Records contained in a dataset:
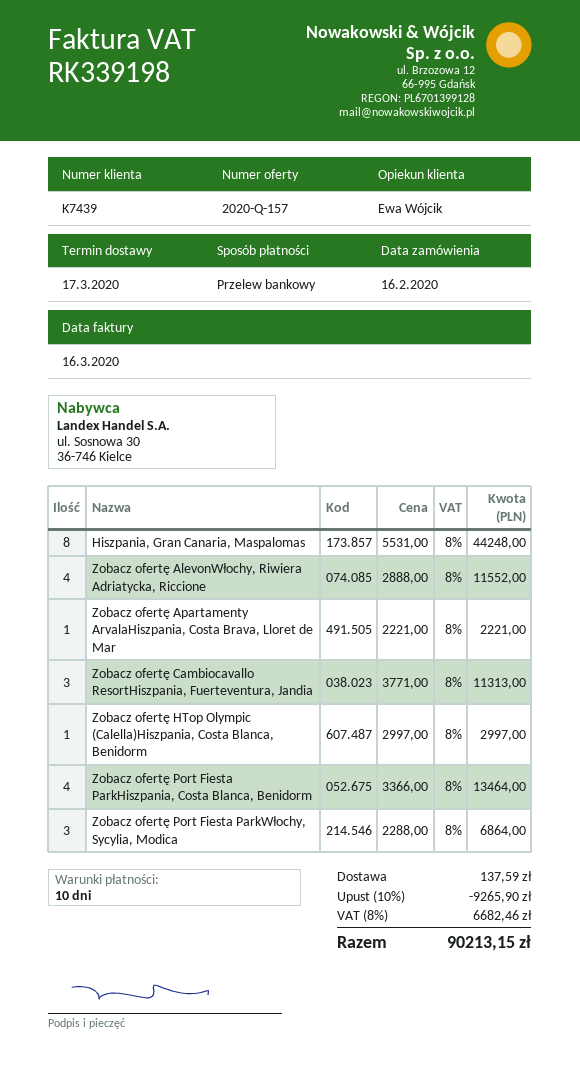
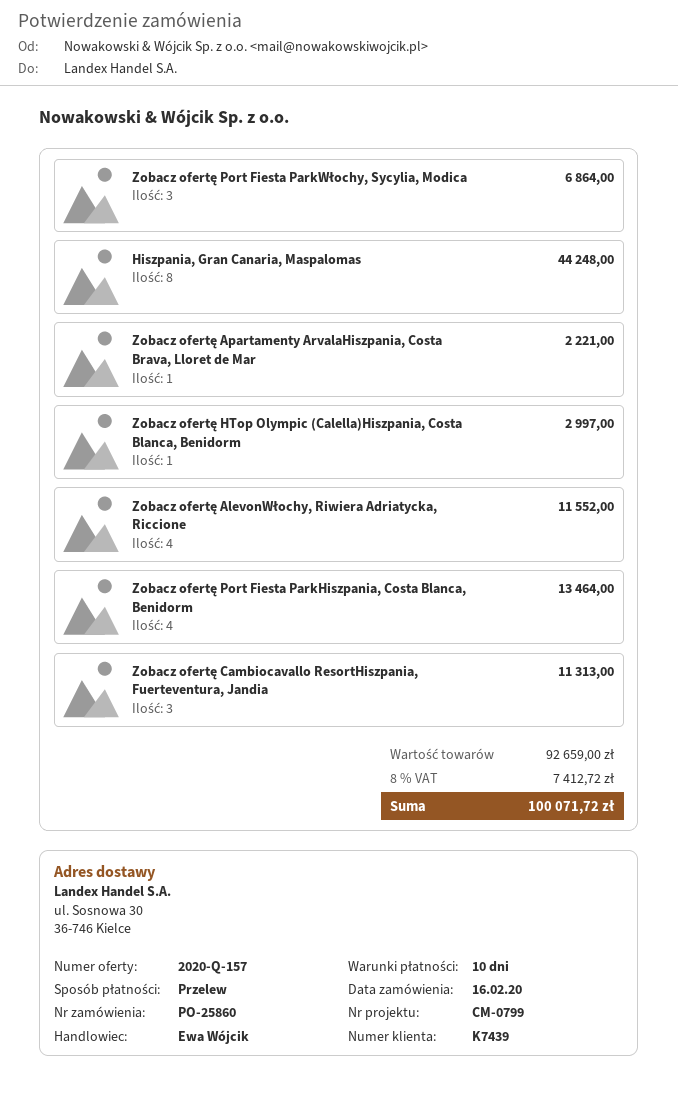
discount: 10% = 9265.90 -> none
shipping: 137.59 -> none
tax: 8% = 6682.46 -> 8% = 7412.72
total: 90213.15 -> 100071.72

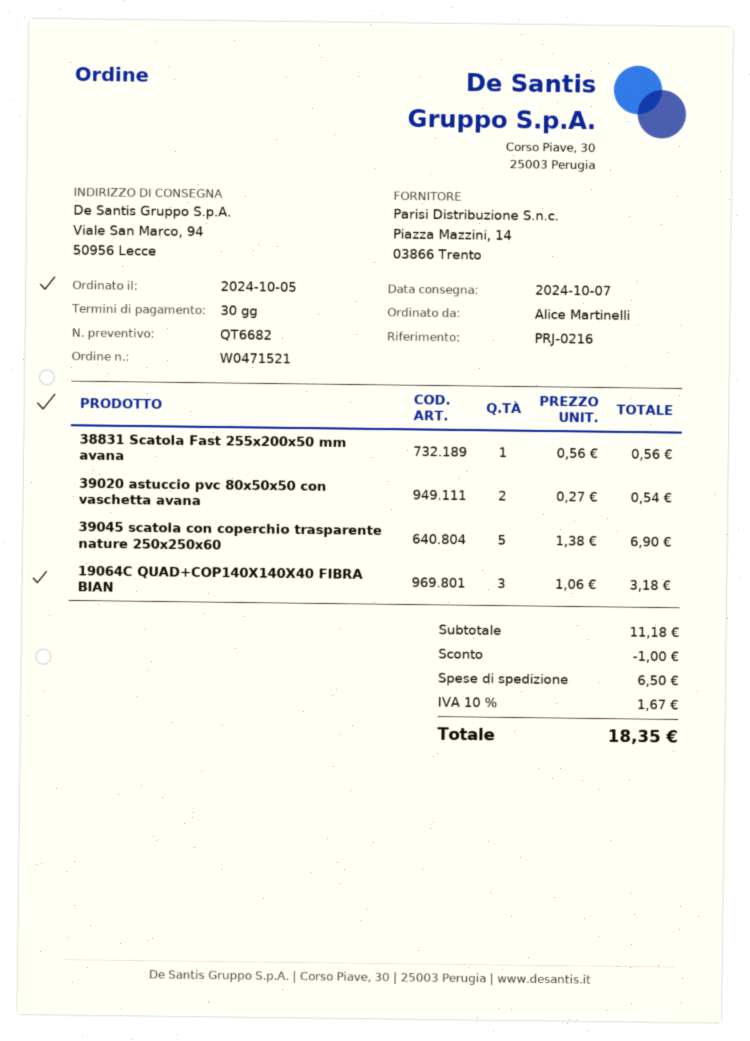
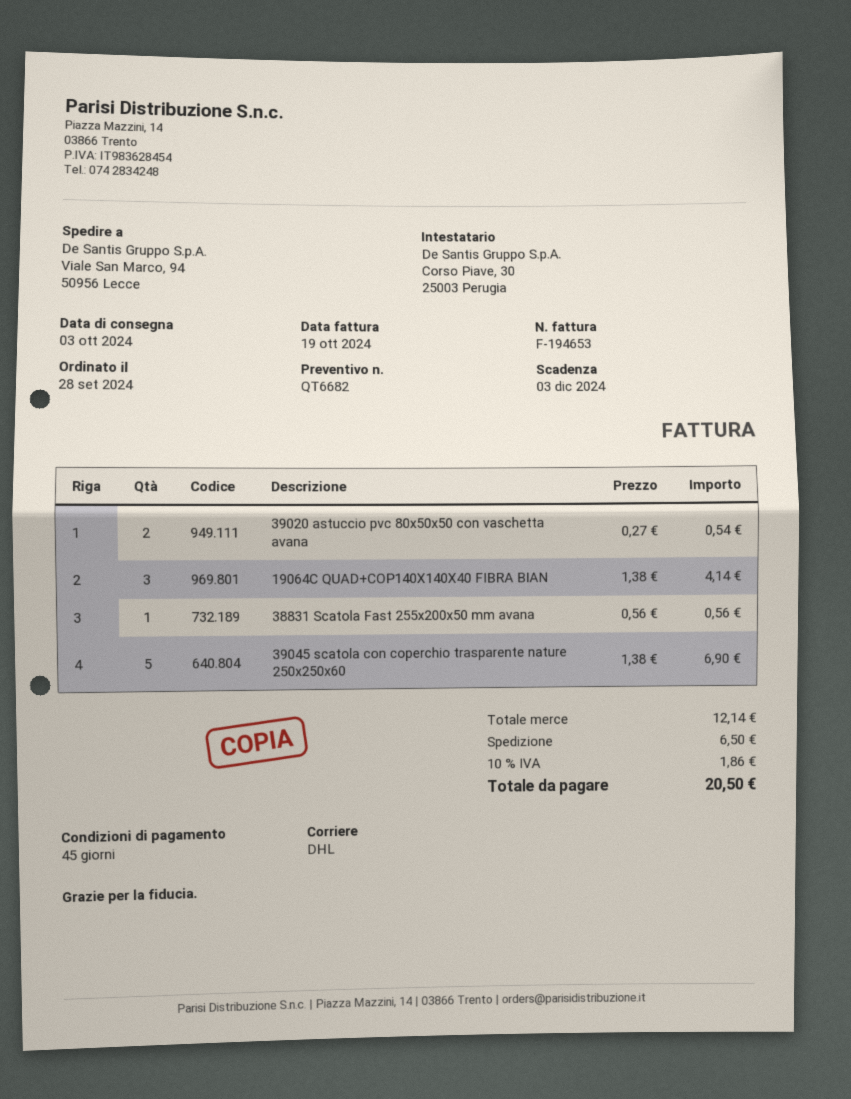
order date: 2024-10-05 -> 2024-09-28
delivery date: 2024-10-07 -> 2024-10-03
payment terms: 30 days -> 45 days
19064C QUAD+COP140X140X40 FIBRA BIAN: 3 x 1.06 = 3.18 -> 3 x 1.38 = 4.14
subtotal: 11.18 -> 12.14
discount: 1.00 -> none
tax: 10% = 1.67 -> 10% = 1.86
total: 18.35 -> 20.50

▶ [What the task requires]: Every entry, word for word, should be given again; the pictures are not part of the copy.

▶ [Output]:
discount: 10% = 9265.90 -> none
shipping: 137.59 -> none
tax: 8% = 6682.46 -> 8% = 7412.72
total: 90213.15 -> 100071.72

order date: 2024-10-05 -> 2024-09-28
delivery date: 2024-10-07 -> 2024-10-03
payment terms: 30 days -> 45 days
19064C QUAD+COP140X140X40 FIBRA BIAN: 3 x 1.06 = 3.18 -> 3 x 1.38 = 4.14
subtotal: 11.18 -> 12.14
discount: 1.00 -> none
tax: 10% = 1.67 -> 10% = 1.86
total: 18.35 -> 20.50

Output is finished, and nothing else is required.